# Setup

In [1]:
!pip install -qU gradio diffusers transformers accelerate

This command uses **pip**, Python's package installer, to install or upgrade four specific Python libraries from within a notebook environment like Jupyter or Google Colab.

---

## Command Breakdown

* **`!`**: This prefix allows you to run a shell command directly in a code cell.
* **`pip install`**: This is the core command to install Python packages.
* **`-q`**: This flag stands for **quiet**. It reduces the amount of text output during installation, showing only essential information like errors.
* **`-U`**: This flag stands for **upgrade**. It ensures that if the packages are already installed, they are upgraded to the latest available versions.

---

## Libraries Being Installed

The command installs the following four libraries, which are commonly used for machine learning and AI applications, particularly with models from Hugging Face:

1.  **`gradio`**: A library for quickly creating simple web-based user interfaces (UIs) for your machine learning models, making them easy to test and share.
2.  **`diffusers`**: Provides tools and pre-trained models for creating images and audio from text descriptions, based on a technique called diffusion.
3.  **`transformers`**: A foundational library that gives access to a vast collection of pre-trained models for tasks like text summarization, translation, and question answering.
4.  **`accelerate`**: A utility that simplifies running PyTorch code on different hardware setups, such as multiple GPUs or TPUs, without needing to write complex code.

In [2]:
# Standard library imports
import itertools
import os
from random import sample

# Third-party imports
import gradio as gr
import torch
from diffusers import FluxPipeline
from IPython.display import Image

This code imports various Python libraries and specific functions. The imports are organized into two groups: standard Python libraries and specialized third-party libraries.

---

## Standard Library Imports

These modules are part of Python's built-in collection of tools.
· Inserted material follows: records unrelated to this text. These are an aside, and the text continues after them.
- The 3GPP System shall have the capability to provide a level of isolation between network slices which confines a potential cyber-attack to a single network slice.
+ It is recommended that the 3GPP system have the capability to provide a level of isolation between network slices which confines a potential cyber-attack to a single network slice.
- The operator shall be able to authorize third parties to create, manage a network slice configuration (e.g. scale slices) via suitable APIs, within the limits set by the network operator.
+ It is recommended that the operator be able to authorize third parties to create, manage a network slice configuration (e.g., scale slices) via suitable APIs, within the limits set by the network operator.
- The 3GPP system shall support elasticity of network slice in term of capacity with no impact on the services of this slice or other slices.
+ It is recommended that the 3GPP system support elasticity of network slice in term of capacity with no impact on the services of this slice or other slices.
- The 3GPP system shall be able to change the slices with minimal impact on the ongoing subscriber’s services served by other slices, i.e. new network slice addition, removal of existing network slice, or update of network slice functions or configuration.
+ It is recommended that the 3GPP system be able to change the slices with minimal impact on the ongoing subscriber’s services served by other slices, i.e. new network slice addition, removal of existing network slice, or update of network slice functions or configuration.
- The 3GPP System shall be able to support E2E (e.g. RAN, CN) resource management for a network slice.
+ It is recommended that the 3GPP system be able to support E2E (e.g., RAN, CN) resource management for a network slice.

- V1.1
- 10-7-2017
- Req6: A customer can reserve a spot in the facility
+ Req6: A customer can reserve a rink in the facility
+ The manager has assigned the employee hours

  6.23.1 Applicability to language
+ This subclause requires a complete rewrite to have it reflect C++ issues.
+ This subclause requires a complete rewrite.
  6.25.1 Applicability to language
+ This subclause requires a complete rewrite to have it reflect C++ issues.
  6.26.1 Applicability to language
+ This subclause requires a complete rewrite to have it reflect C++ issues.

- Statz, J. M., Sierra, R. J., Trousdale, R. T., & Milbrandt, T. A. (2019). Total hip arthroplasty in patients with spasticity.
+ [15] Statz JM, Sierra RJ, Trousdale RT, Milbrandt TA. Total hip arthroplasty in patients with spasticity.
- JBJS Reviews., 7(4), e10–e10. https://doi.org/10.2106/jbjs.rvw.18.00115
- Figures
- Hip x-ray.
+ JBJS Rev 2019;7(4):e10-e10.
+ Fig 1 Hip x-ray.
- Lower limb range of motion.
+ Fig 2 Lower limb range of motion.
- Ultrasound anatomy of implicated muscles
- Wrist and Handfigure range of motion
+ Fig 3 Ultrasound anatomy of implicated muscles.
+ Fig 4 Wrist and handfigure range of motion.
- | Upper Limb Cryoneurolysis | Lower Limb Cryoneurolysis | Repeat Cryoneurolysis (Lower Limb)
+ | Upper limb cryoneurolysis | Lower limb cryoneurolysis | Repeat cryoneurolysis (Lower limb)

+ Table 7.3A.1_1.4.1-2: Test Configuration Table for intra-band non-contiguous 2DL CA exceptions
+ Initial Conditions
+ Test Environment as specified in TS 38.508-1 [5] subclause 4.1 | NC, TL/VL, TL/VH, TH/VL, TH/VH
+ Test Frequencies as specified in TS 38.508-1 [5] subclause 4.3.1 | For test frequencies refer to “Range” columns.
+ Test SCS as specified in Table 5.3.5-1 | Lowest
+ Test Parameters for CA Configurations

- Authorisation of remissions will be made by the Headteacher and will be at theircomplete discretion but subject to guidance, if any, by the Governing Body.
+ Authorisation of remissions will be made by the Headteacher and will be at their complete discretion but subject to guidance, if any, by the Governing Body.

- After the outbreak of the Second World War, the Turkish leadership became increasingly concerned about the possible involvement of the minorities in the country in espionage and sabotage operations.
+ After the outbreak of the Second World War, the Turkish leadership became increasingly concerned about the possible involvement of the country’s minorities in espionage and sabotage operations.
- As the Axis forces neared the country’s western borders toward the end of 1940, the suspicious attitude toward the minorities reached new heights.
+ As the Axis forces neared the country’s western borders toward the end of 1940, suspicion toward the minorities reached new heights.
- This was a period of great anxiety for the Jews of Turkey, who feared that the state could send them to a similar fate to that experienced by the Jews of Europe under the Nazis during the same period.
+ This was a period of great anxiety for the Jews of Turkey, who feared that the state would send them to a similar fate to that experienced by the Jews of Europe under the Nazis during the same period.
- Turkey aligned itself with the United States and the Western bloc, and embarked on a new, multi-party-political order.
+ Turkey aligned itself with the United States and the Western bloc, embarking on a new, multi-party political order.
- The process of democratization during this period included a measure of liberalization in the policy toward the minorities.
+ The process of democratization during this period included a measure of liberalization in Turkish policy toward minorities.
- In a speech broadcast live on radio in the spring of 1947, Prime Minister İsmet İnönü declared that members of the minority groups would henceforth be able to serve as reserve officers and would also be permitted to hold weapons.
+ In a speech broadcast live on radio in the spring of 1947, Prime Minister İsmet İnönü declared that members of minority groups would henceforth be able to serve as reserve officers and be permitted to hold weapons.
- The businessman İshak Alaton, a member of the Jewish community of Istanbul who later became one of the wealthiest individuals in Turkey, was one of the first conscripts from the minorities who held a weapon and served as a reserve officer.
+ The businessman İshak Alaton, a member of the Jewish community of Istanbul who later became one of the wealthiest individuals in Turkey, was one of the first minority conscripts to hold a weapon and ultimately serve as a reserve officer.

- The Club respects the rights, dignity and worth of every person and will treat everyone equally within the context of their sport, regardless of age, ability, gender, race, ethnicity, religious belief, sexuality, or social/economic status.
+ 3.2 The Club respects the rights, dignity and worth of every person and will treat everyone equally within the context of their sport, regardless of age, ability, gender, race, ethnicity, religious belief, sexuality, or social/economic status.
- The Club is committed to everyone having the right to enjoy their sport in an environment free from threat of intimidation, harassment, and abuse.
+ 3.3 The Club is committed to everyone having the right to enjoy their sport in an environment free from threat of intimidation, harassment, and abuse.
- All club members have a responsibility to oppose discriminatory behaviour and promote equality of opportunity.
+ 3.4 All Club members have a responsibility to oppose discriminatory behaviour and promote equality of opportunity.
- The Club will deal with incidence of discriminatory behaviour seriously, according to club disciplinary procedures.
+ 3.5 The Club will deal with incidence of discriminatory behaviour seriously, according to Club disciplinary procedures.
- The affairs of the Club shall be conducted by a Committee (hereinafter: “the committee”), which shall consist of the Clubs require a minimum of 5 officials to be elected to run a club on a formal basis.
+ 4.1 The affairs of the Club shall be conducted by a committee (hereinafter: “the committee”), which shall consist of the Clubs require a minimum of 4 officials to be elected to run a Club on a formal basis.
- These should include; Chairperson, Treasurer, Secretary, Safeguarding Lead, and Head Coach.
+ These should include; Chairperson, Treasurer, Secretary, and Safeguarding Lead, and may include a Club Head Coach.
* `import itertools`: Imports a module that provides functions for creating complex loops and combinations of data in an efficient way.
* `import os`: Imports a module that allows the program to interact with the operating system, for tasks like managing files and directories.
* `from random import sample`: Imports the `sample` function from the `random` module. This function is used to select a specific number of unique, random items from a list or sequence.

---

## Third-Party Imports

These are external libraries that must be installed separately and are commonly used in the field of AI and data science.

* `import gradio as gr`: Imports the **Gradio** library, which is used to build and share simple web-based user interfaces for machine learning models. It's aliased as `gr` for easier use.
* `import torch`: Imports **PyTorch**, a major deep learning framework that provides tools for building and training neural networks, especially with GPU acceleration.
* `from diffusers import FluxPipeline`: Imports the `FluxPipeline` class from the **Diffusers** library. This library, created by Hugging Face, specializes in diffusion models, which are state-of-the-art for generating high-quality images from text descriptions. `FluxPipeline` is a specific tool for running the FLUX image generation model.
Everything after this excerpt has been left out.